My copy of Masochism, by Deleuze is quickly turning neon with highlighting. Here are a few beautiful passages to ponder deeply on:
“What is the meaning of the meeting of violence and sexuality in such excessive and abundant language as that of Sade and Masoch? How are we to account for the violent language linked with eroticism? In a text that ought to invalidate all theories relating Sade to Nazism, George Bataille explains that the language of Sade is paradoxical because it is essentially that of a victim. Only the victim can describe torture; the torturer necessarily uses the hypocritical language of established order and power.” (p. 17)

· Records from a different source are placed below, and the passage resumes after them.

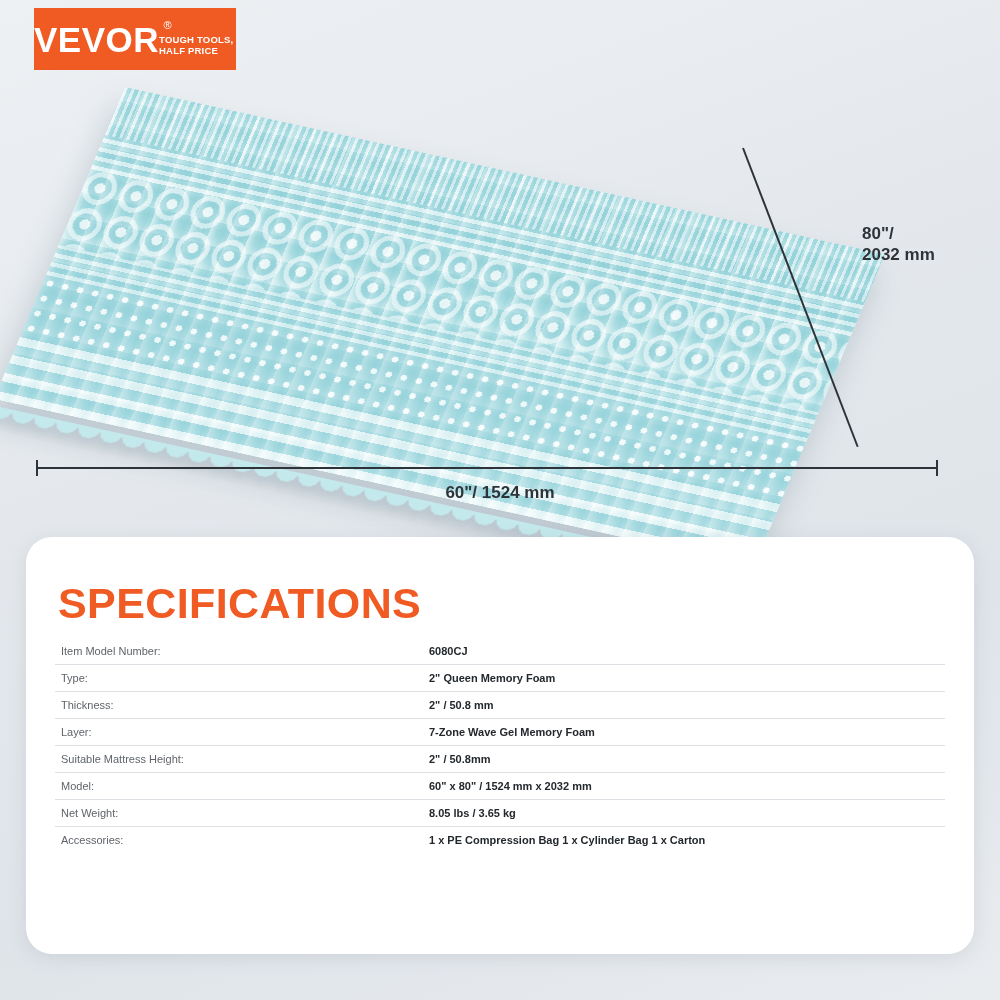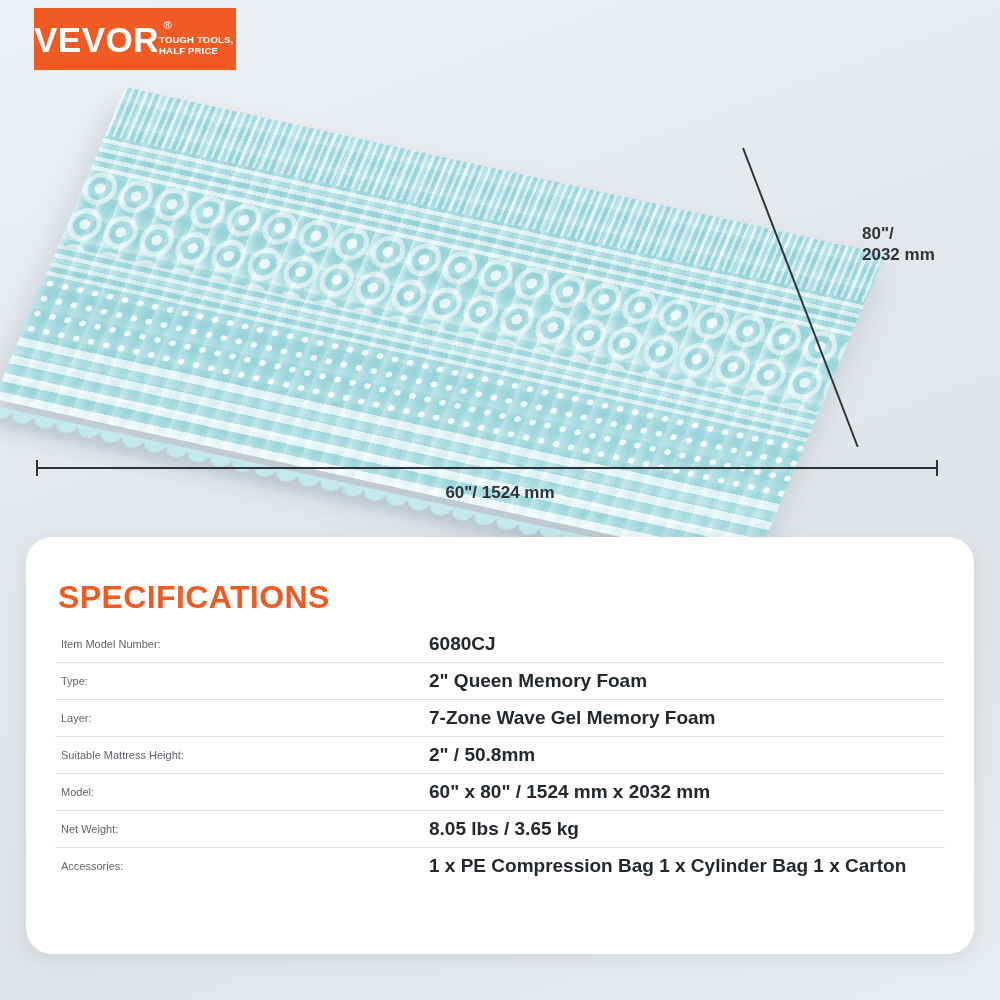"SPECIFICATIONS" .spec-title { font-size: 32px -> 43px }
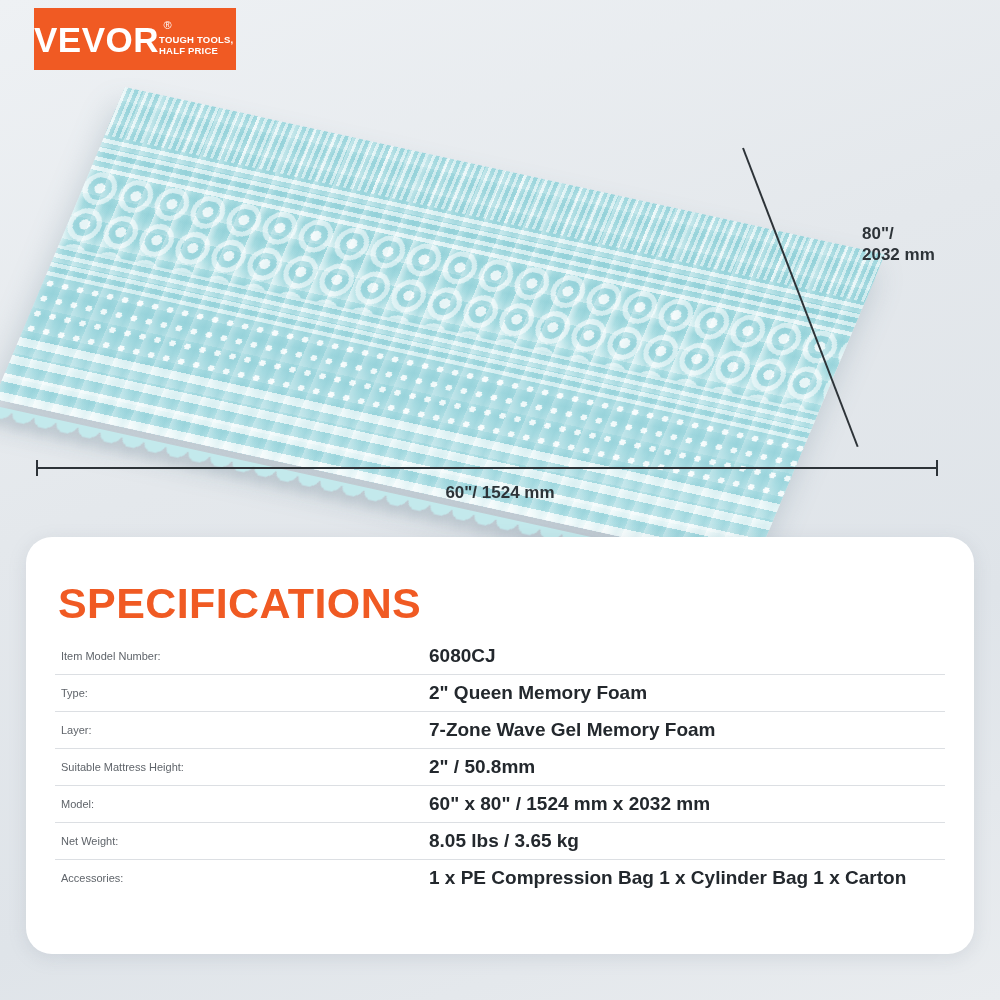"6080CJ" td.val { font-size: 19px -> 11px }
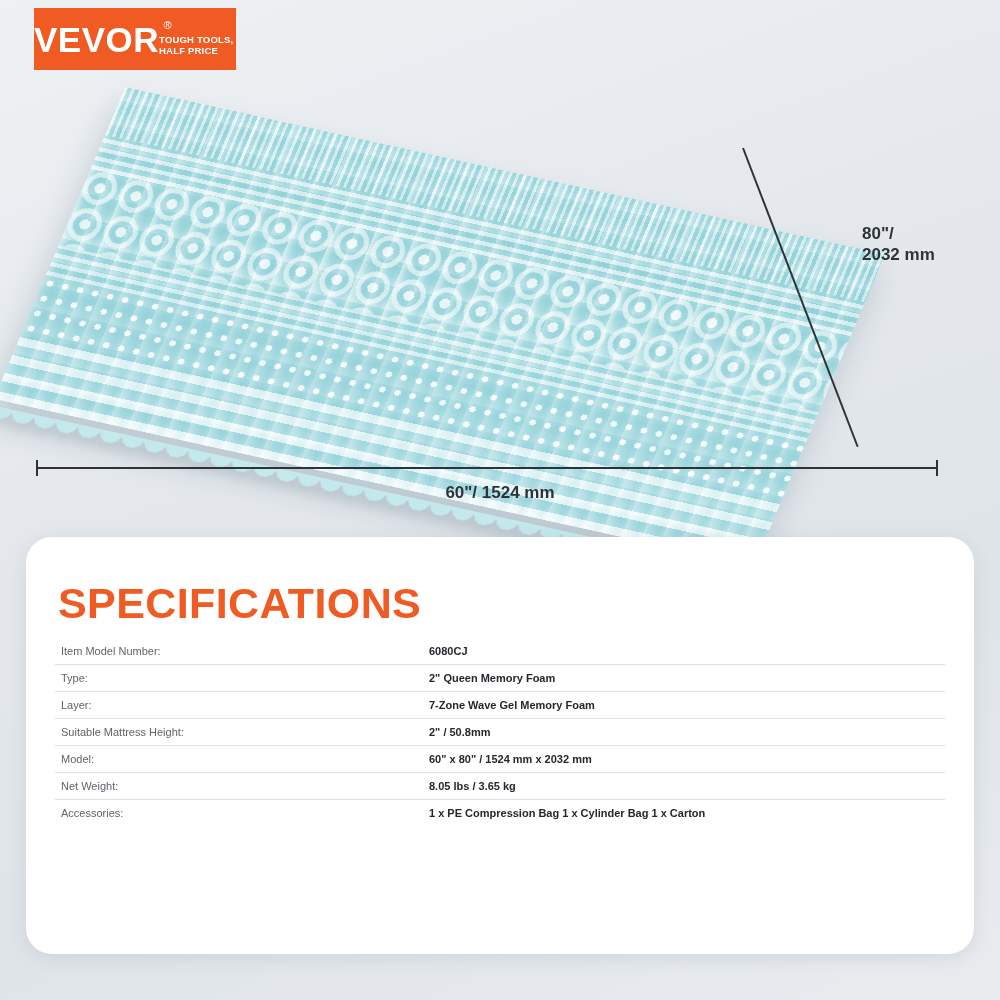"Thickness:" tr { html: none -> <tr> <td>Thickness:</td> <td>2" / 50.8 mm</td> </tr> }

Think about how torturers never actually speak of torture but use euphemisms: special rendition, stress positions, enhanced interrogation techniques, exploiting human ‘intel’… and earlier, there was ‘putting the prisoner to the question’, ordeal by fire, by water, relaxing the tongue.
Sade’s descriptions are specific and detailed. Like a person recounting what has happened to him or her during torture: I was hung by the wrists, they attached electrical clips to my testicles, they held my head under the water until I thought I was going to drown, etc.
What does that tell us about Sade’s writing? Angela Carter, Octavio Paz and Giles Deleuze all, in one way or another, speak about Sade ‘revealing’ a reality that already exists. Using the metaphor of explicit sadism to confront a society with its own excessive cruelties. Sade writes his women into oblivion because that is where they are at this point in history.
“The acts of violence inflicted on the victims are a mere reflection of a higher form of violence to which the demonstration testifies.” (p. 19)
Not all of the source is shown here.